Memory CD8⁺ T cells support the dendritic cell–mediated induction of tumor-specific CTL responses. A, schema of the experimental protocol. B to D, heterologous memory-type CD8⁺ T cells support the induction of tumor-specific CTLs by dendritic cell–based cancer vaccines. B, OVA_257–264–specific CD8⁺ T cells support the induction of CTLs specific for MC38 adenocarcinoma. Mice carrying memory-type OVA_257–264–specific CD8⁺ T-cell responses and inoculated with MC38 tumor (day 0) were treated s.c. (day 3) with dendritic cells loaded with MC38 lysate alone or with OVA_257–264 as tumor-unrelated heterologous helper epitope. Left, induction of CTL activity in the spleens of the differentially treated mice. Right, comparison of CTL activity of the splenocytes from the dendritic cell/MC38 lysate/LCMVgp_33–41–treated mice against the vaccine-relevant (MC38) and irrelevant (EL4) targets. Data from one of two experiments that yielded similar results.

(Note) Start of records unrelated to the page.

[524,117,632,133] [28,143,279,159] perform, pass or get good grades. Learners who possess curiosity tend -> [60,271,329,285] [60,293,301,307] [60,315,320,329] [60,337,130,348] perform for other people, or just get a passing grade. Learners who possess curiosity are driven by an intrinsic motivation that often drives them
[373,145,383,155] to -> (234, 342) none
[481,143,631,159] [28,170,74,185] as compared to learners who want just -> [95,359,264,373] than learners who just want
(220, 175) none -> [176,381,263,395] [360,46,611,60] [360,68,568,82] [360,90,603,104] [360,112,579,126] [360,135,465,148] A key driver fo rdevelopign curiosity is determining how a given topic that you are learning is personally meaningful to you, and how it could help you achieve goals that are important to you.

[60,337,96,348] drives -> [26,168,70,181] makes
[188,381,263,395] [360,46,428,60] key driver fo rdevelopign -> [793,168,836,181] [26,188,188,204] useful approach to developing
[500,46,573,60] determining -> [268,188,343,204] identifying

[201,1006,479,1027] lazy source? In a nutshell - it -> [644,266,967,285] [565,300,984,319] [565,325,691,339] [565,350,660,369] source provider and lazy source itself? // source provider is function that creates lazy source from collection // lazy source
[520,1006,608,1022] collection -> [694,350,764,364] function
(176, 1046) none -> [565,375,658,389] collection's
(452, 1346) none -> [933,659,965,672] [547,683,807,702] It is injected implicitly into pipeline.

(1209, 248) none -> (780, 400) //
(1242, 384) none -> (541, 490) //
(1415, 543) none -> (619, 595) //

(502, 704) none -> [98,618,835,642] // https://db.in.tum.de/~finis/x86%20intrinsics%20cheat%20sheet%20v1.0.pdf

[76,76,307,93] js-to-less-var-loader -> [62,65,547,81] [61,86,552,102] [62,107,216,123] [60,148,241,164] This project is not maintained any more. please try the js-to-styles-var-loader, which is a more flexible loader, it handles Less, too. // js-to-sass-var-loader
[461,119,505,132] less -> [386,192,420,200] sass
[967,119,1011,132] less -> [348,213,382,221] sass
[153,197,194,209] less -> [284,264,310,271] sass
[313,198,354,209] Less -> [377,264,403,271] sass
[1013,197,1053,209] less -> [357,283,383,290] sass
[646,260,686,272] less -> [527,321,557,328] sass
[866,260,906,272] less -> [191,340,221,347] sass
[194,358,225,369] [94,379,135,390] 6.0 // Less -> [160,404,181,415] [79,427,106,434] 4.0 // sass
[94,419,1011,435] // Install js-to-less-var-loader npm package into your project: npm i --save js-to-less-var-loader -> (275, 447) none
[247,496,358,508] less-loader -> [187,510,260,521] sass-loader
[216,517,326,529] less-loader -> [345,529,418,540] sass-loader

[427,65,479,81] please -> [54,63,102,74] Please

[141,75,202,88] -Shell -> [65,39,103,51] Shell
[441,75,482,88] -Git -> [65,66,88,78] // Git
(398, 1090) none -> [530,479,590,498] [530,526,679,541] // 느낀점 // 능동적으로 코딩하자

C, memory-type LCMVgp_33–41–specific CD8⁺ T cells support the induction of MC38 adenocarcinoma–specific CTLs. Tumor-bearing mice with memory-type LCMVgp_33–41–specific CD8⁺ T-cell responses were injected s.c. with dendritic cells loaded with MC38 tumor lysate, alone or with LCMVgp_33–41 as a heterologous helper epitope. Data from one of three independent experiments that all yielded similar results. D, LCMV-specific CD8⁺ T cells support the induction of CTLs against OVA_257–264–expressing EG7 lymphoma. Tumor-bearing mice with memory-type LCMVgp_33–41–specific CD8⁺ T-cell responses were injected s.c. with dendritic cells loaded with OVA_257–264 peptide, as the EG7 tumor-relevant antigen, either alone or with the LCMVgp_33–41 peptide, as a tumor-unrelated heterologous helper epitope. Similar results were obtained in an additional experiment.